From the hoopla surrounding the recent launch of New York's bike share program, called CitiBike, you could be excused for thinking it was more groundbreaking than it was. It is a great idea, but not a new one.

Public transit by bike—for that is what bike-sharing amounts to—was introduced to America by the District of Columbia back in 2008—practically an eon ago in bike share terms. Then came programs in another 30-odd towns, from Oklahoma City to Chattanooga, before New York got in the game. Scads more are expected before year's end.

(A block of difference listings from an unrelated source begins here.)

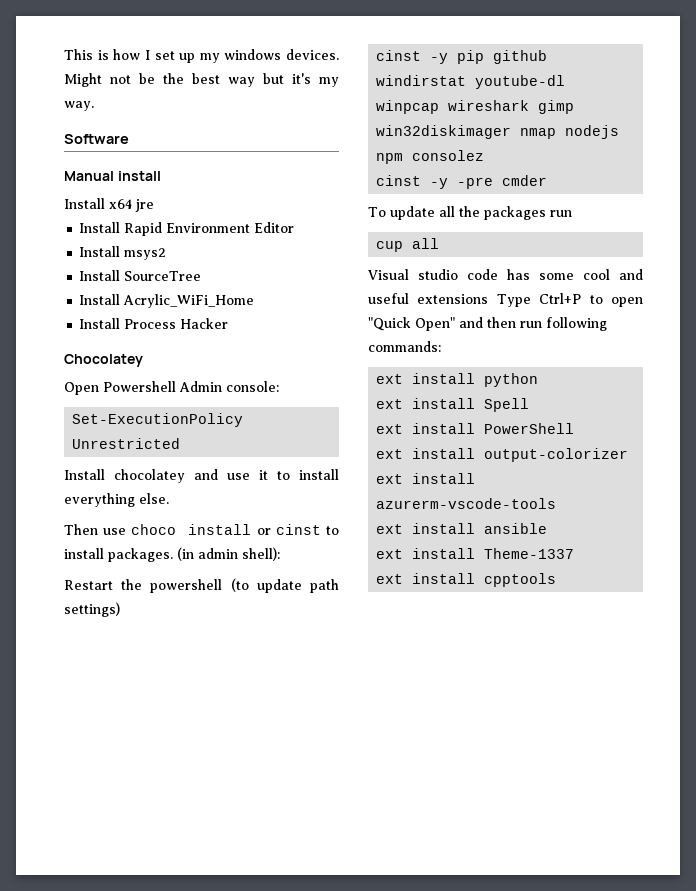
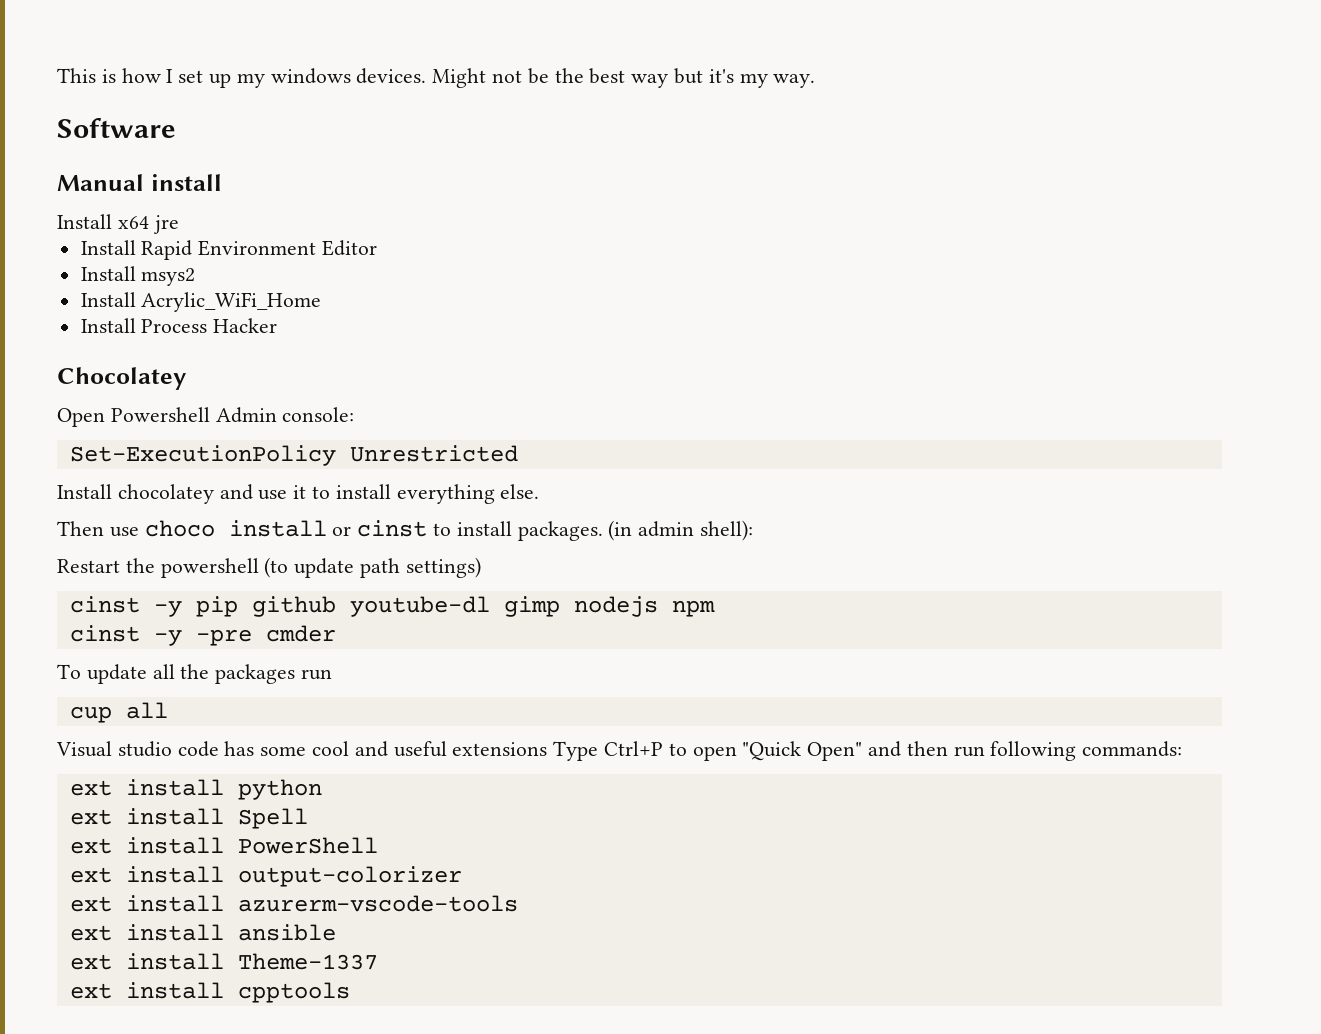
[79,270,202,281] // Install SourceTree -> (196, 277) none
[376,75,566,89] [376,100,575,114] [376,125,557,139] windirstat youtube-dl winpcap wireshark gimp win32diskimager nmap -> [349,596,560,617] youtube-dl gimp
[412,150,485,161] consolez -> (715, 608) none

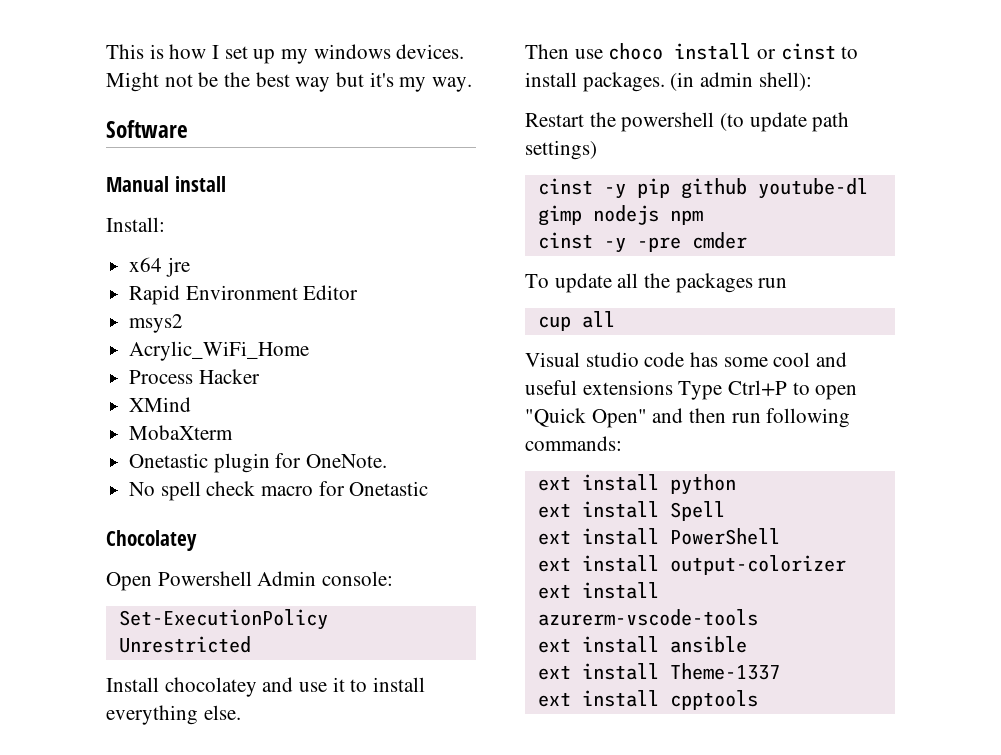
[57,214,112,229] Install -> [106,217,165,232] Install: //
[80,240,136,255] Install -> (190, 267) none
[80,266,136,281] Install -> (359, 292) none
[80,292,136,307] Install -> (184, 323) none
[80,318,136,333] Install -> (310, 351) none
(278, 325) none -> [129,397,192,412] [129,425,234,440] [129,453,388,473] [129,481,429,501] // XMind // MobaXterm // Onetastic plugin for OneNote. // No spell check macro for Onetastic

One could almost say bike-sharing has become as American as apple pie, except it originated in Europe (the Netherlands, to be exact) and has taken off there even more rapidly than in the U.S.

In fact, bike-sharing has become a global phenomenon with some 500 services on every continent but Antarctica. As for scale, no program beats the one in Hangzhou, China, though New York's is the largest in North America.

The main reason municipalities around the world are so gung-ho about it is that bike-sharing offers a way to expand a city's transportation options and alleviate traffic at relatively low cost. It also enables people to bike to and from the bus and train, which helps cities get more value from existing public transit.

The environmental benefits of bike-sharing are equally attractive. By replacing a portion of trips that would otherwise be made by car with pollution-free bike trips, it cuts smog and global warming emissions. In addition, by lessening traffic, it reduces idling, which cuts emissions even more.

Lastly, bike-sharing boosts public health by shifting people from passive to active transportation. Regular cycling, even at a slow pace for just a mile or two, improves heart health, muscle tone and coordination, reduces stress and helps keep weight under control. Studies conclude that the health benefits of cycling outweigh the risks from accidents and exposure to air pollution.

Here in the U.S., programs typically offer annual or seasonal memberships. In New York, which may have the most expensive program, the cost of a membership is $95 a year for an unlimited number of 45-minute trips. For trips that take longer, members pay an additional fee. The surcharge starts small and escalates to keep trips short and bikes in circulation, as the program is not designed for recreational or long-distance biking but transit.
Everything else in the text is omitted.